Mook, clean-cut with close-cropped brown hair and lively hazel eyes, was antsy. At one point, there was even discussion of his starring in a campaign-launching video announcing the formation of an “exploratory” committee. But Hillary was wary of repeating some of the major mistakes of her 2008 bid. She had rushed into her announcement that year to compete with Obama, and she had made it all about her: “I’m in it to win,” she’d said in her campaign-opening video. This time, she wanted to show she was listening to voters—talking with them one-on-one or in small groups and in informal settings (all with the knowledge that everything she did would be dutifully reported by a press corps hungry for nuggets from the trail).
“We’ve come so far under President Obama, but we have so many problems,” she told her advisers. “I want to make sure I’m the right person.” Given that everyone in the room had ostensibly been hired to run her campaign, and that some of them had been in on earlier discussions about the timing and logistics of her launch, no one believed she was really so ambivalent. But, sitting by a bank of three windows, twenty-seven floors above the bustle of Seventh Avenue, Hillary rendered a clear verdict on the Iowa kickoff plan: “No.”

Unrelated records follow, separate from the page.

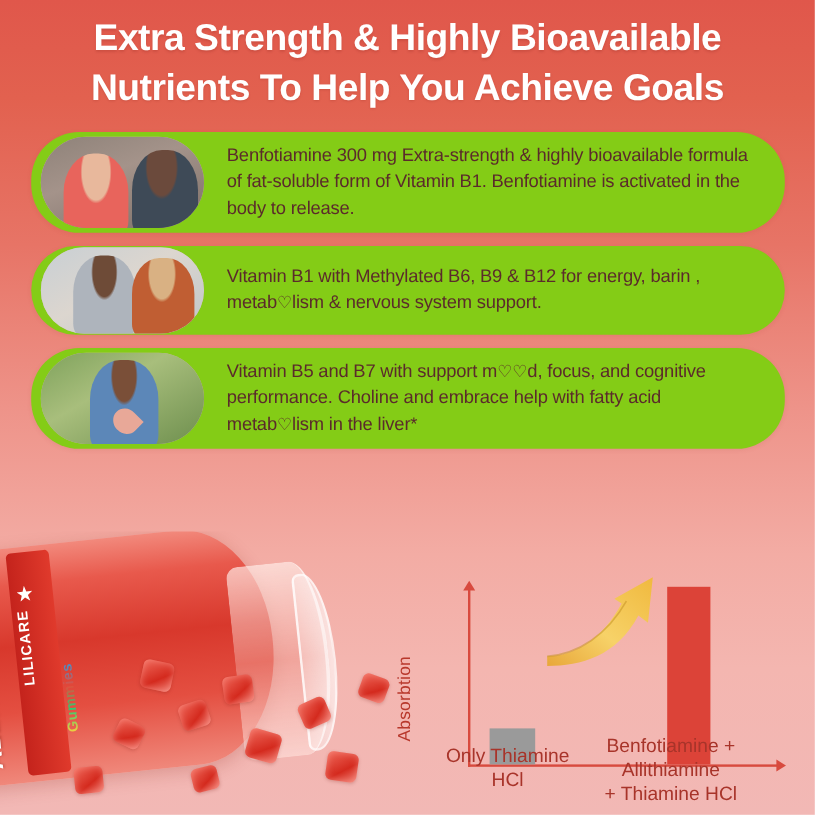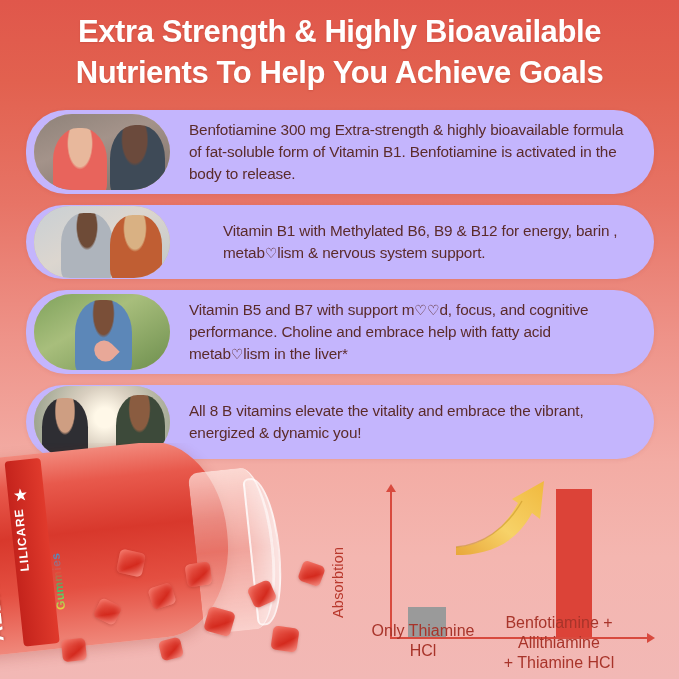--- a/index.html
+++ b/index.html
@@ -38,21 +38,21 @@
   #headline .hl-line { display:block; white-space:nowrap; }
 
   
   #cards {
     position:absolute;
     top:110px; left:26px;
     width:628px;
   }
   .card {
     position:relative;
-    background:#c4b5fd;
+    background:#84cc16;
     border-radius:40px;
     margin-bottom:11px;
     display:flex;
     align-items:center;
     padding:7px 22px 7px 8px;
     box-shadow:0 1px 4px rgba(150,50,40,0.10);
   }
   .card-thumb {
     flex:0 0 auto;
     width:136px; height:72px;
@@ -63,21 +63,21 @@
   }
   .card-text {
     flex:1 1 auto;
     padding-left:19px;
     color:#5B2B2B;
     font-size:15.3px;
     line-height:1.42;
     letter-spacing:-0.15px;
   }
   .card-1 { height:84px; }
-  .card-2 { height:74px;gap:34px; }
+  .card-2 { height:74px; }
   .card-3 { height:84px; }
   .card-4 { height:74px; }
   .card-1 .card-thumb { height:76px; }
   .card-3 .card-thumb { height:76px; }
 
   .heart { font-size:14px; letter-spacing:0; }
 
   
   .ph { position:absolute; inset:0; }
   .ph::before, .ph::after { content:""; position:absolute; }
@@ -343,26 +343,20 @@
     <div class="card-text"><span>Vitamin B1 with Methylated B6, B9 &amp; B12 for energy, barin , metab</span><span class="heart">♡</span><span>lism &amp; nervous system support.</span></div>
   </div>
 
   <div class="card card-3">
     <div class="card-thumb">
       <div class="ph ph-heart"></div>
     </div>
     <div class="card-text"><span>Vitamin B5 and B7 with support m</span><span class="heart">♡</span><span class="heart">♡</span><span>d, focus, and cognitive performance. Choline and embrace help with fatty acid metab</span><span class="heart">♡</span><span>lism in the liver*</span></div>
   </div>
 
-  <div class="card card-4">
-    <div class="card-thumb">
-      <div class="ph ph-friends"></div>
-    </div>
-    <div class="card-text">All 8 B vitamins elevate the vitality and embrace the vibrant, energized &amp; dynamic you!</div>
-  </div>
 
 </div>
 
 <div id="bottle-area">
   <div class="bottle-body"></div>
 
   <div class="bottle-neck"></div>
   <div class="bottle-rim"></div>
 
   <div class="bottle-label">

She would go to Iowa in April, she said, but not to deliver a launch speech—and not in a private jet. She would drive, in a van, and try to find people along the way who weren’t expecting to run into her. After a quarter of a century locked inside the political bubble of the New York–to–Washington stretch of the Acela corridor, Hillary was eager to find out what people thought about the state of the country—and about her. She didn’t want to officially kick off the campaign until she’d had a chance to repeat what she’d done when she first ran for a New York Senate seat: gather information from voters. “She wanted to do that before giving a big speech and having a big event and saying ‘I have all this figured out,’ ” said one aide. “We didn’t have it all figured out.” Her big opening address would come at a location with more historic consequence, but for now, a “soft” launch could go forward—an upbeat video followed by the road trip.
The time would come for her to speak into the winds of history, but, as much as she knew Iowa wasn’t the place, she also knew that her moment hadn’t yet come. She’d been off the political battlefield for seven years. As secretary of state, she’d worked to win concessions in diplomatic back rooms across the world, but she didn’t have to worry about securing millions of votes. Barack Obama had been elected president and the Tea Party had risen in the time since she’d last been on the campaign trail as a candidate. The nation’s political bearings had shifted. And, if her 2014 book tour had taught her anything, it was that she was rusty as hell. Talking to voters, she hoped, would help her sharpen her political skills and develop her vision for the country’s future.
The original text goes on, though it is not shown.